Bewildered by pattern services?
- Why can you only find pattern makers who make patterns or grade patterns, but not both?
- Why won’t my pattern maker make markers?
- Why won’t pattern makers illustrate my designs?
- Why won’t pattern makers write sewing instructions?
- Why won’t pattern makers make samples?
- Why don’t pattern makers just know how my patterns should be graded?
- Why can’t pattern makers tell me where to buy fabric?
- Why wouldn’t a pattern maker have pattern making software?
You’re suffering and it’s not your imagination; the market for pattern services is [seemingly] schizophrenic. Understanding why can reduce your frustration and enable you to ask better questions to find the best provider for your needs. But first, a short history lesson which explains the legacy of what ails us -which is the only clue to a cure.

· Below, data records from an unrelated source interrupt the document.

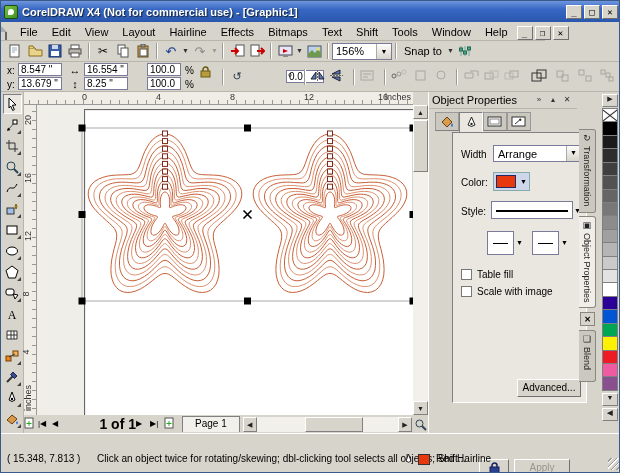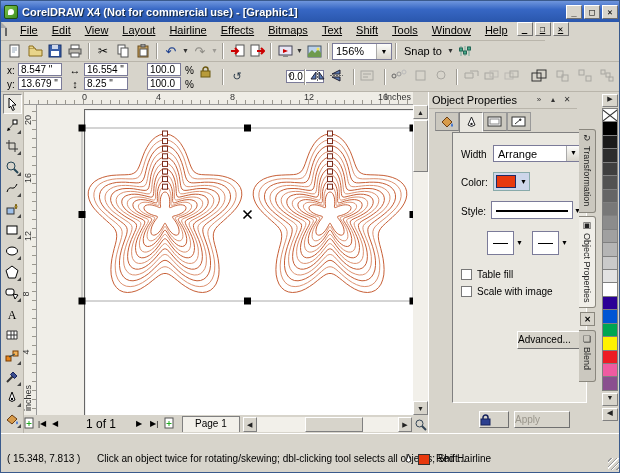--- a/index.html
+++ b/index.html
@@ -19,22 +19,22 @@
   #titlebar .title { color:#fff; font-weight:bold; font-size:11px; margin-left:4px;
     text-shadow:1px 1px 1px #123; flex:1; white-space:nowrap; overflow:hidden;}
   .app-icon { width:14px; height:14px; background:linear-gradient(135deg,#7cc24b,#3f8f1f);
     border:1px solid #1c4d10; border-radius:2px; position:relative;}
   .app-icon:after{content:""; position:absolute; left:3px; top:3px; width:6px;height:6px;
     background:#fff; border-radius:50% 50% 50% 0;}
   .winbtn { width:16px; height:14px; margin-left:2px; background:#d7d4cb;
     border:1px solid; border-color:#fff #6f6f6f #6f6f6f #fff;
     font-size:9px; line-height:12px; text-align:center; font-family:"DejaVu Sans Mono",monospace; }
   
-  #menubar { left:0; top:21px; width:544px; height:19px; display:flex; align-items:flex-start;
-    border-bottom:1px solid #b9b5ab; padding-left:2px;text-decoration:underline;}
+  #menubar { left:0; top:21px; width:544px; height:19px; display:flex; align-items:flex-end;
+    border-bottom:1px solid #b9b5ab; padding-left:2px;}
   .menu-item { padding:2px 7px; }
   .doc-icon { width:12px; height:14px; background:#fff; border:1px solid #666; margin:0 6px 0 2px; position:relative;}
   .doc-icon:after{content:""; position:absolute; right:-1px; top:-1px; border:3px solid;
     border-color:#d7d4cb #d7d4cb #aaa #aaa;}
   #menubar .right { margin-left:auto; display:flex; }
   
   #toolbar { left:0; top:40px; width:620px; height:21px; display:flex; align-items:center;
     border-bottom:1px solid #b9b5ab; padding-left:4px;}
   .tbtn { width:20px; height:18px; display:flex; align-items:center; justify-content:center; }
   .tbtn svg { display:block; }
@@ -76,21 +76,21 @@
   .scrollbtn { background:#d7d4cb; border:1px solid; border-color:#fff #808080 #808080 #fff;
     font-size:7px; color:#222; text-align:center; }
   #vscroll { left:412px; top:104px; width:15px; height:310px; background:#f2f0ea; }
   #vscroll .up { position:absolute; top:0; left:0; width:15px; height:14px; line-height:13px;}
   #vscroll .dn { position:absolute; bottom:0; left:0; width:15px; height:14px; line-height:13px;}
   #vscroll .thumb { position:absolute; top:15px; left:0; width:15px; height:52px;
     background:#d7d4cb; border:1px solid; border-color:#fff #808080 #808080 #fff;}
   
   #pagebar { left:23px; top:414px; width:404px; height:18px; display:flex; align-items:center; background:#d7d4cb;}
   .pbtn { width:14px; height:15px; font-size:8px; line-height:13px; }
-  #pageinfo { width:70px; text-align:center; font-size:12px;}
+  #pageinfo { width:70px; text-align:right; font-size:14px;font-weight:bold;}
   #pagetab { height:16px; padding:1px 12px; background:#f2f0ea; border:1px solid #808080;
     border-bottom:0; font-size:10px; margin-left:4px;}
   #hscroll { flex:1; height:15px; background:#f2f0ea; position:relative; margin-left:3px;}
   #hscroll .thumb { position:absolute; left:62px; top:0; width:58px; height:15px;
     background:#d7d4cb; border:1px solid; border-color:#fff #808080 #808080 #fff;}
   #hscroll .lft { position:absolute; left:0; top:0; width:14px; height:15px;}
   #hscroll .rgt { position:absolute; right:0; top:0; width:14px; height:15px;}
   #nav-zoom-corner { width:16px; height:16px; display:flex; align-items:center; justify-content:center;}
   
   #docker { left:427px; top:91px; width:149px; height:341px; background:#d7d4cb;
@@ -104,21 +104,21 @@
     border:1px solid #999; border-bottom:1px solid #808080; background:#cbc8bf;}
   .dtab.sel { background:#e9e7e0; border-color:#808080 #fff #e9e7e0 #808080; height:21px;}
   #docker-body { position:absolute; left:23px; top:40px; width:135px; height:271px;
     background:#e9e7e0; border:1px solid; border-color:#808080 #fff #fff #808080; }
   .drow { position:absolute; font-size:10px; }
   .dcombo { display:flex; height:17px; background:#fff; border:1px solid #7b7b99; align-items:center;}
   .dcombo .cbtn { width:14px; height:100%; background:linear-gradient(180deg,#fdfdfb,#d8d5cc);
     border-left:1px solid #aaa; font-size:7px; text-align:center; line-height:14px;}
   .checkbox { width:11px; height:11px; background:#fff; border:1px solid #777; display:inline-block; vertical-align:-2px; margin-right:5px;}
   .push { background:#d7d4cb; border:1px solid; border-color:#fff #707070 #707070 #fff;
-    font-size:10px; text-align:left; }
+    font-size:10px; text-align:center;margin-top:48px; }
   
   #sidetabs { left:576px; top:91px; width:21px; height:341px; }
   .vtab { position:absolute; left:2px; width:17px; background:#cbc8bf;
     border:1px solid #8a877e; border-left:0; border-radius:0 3px 3px 0;
     writing-mode:vertical-rl; font-size:9px; padding:3px 1px; color:#222;
     display:flex; align-items:center; }
   .vtab.sel { background:#f0eee8; }
   .vtab .ticon { font-size:9px; margin-bottom:3px; writing-mode:horizontal-tb;}
   #sidetab-close { position:absolute; left:3px; width:15px; height:14px; font-size:8px;
     line-height:13px; text-align:center; background:#d7d4cb;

In the olden days (20+ years ago), a pattern maker’s job was (comparatively) much simpler. We made the patterns, measured shrink and stretch, supervised the making of prototypes, advised the designer, and participated in fit meetings. Most manufacturers didn’t have CAD—which is no different from today—so we did it all by hand. Of the manufacturers that did have CAD, 85% of them only used it for grading and marking. This means we do not have a long history of making patterns by computer, this is a new development. We didn’t use CAD for several reasons— expense, the programs weren’t ideal etc., so each company may have only had one license. With only one seat, the pattern grader/marker maker (usually a technician, but not a pattern maker) was the only one with a computer. Long story short, although companies may have had patternmaking software, most pattern makers didn’t or couldn’t use it. So, that pattern makers didn’t use pattern making software is the first dichotomy. Moving on.
The industry has a long history of subbing out work and this increased once CAD was available because companies without CAD, often hired a grading and marking service to do the job. In this way, the 85% of companies without CAD, could still get computer graded patterns and markers. The grading and marking services did not typically make patterns because they didn’t need to; customers came in the door with production patterns in hand.
What cannot be overlooked is that this was a B2B arrangement. Customers were experienced manufacturers so there was little need for a grading and marking service to educate the customer, nor the customer to educate the provider. Contrasting this with today, you might understand why established providers are at odds if new entrants expect a panorama of services that were never needed before. I’m not suggesting service evolution is a bad thing only that an established provider prefers a customer who doesn’t need hand holding because hand holding was never built into the structure of the business. The B2B manufacturing customer didn’t need it because they made their own patterns and sewed in house. Inadvertently, that pattern services select customers with longevity (and consequently, firm size) became a cognitive short cut because knowledgeable companies that didn’t need extra services, survived. In this environment, the range of services expected today, were never needed. Not being needed, there was never any staffing or resources designed to support it, much less bill for it. This creates a problem today because smaller firms don’t have the knowledge base or even budgets, but they expect what is considered to be special treatment [that established customers don’t expect]. Is there any wonder new companies are having trouble finding services?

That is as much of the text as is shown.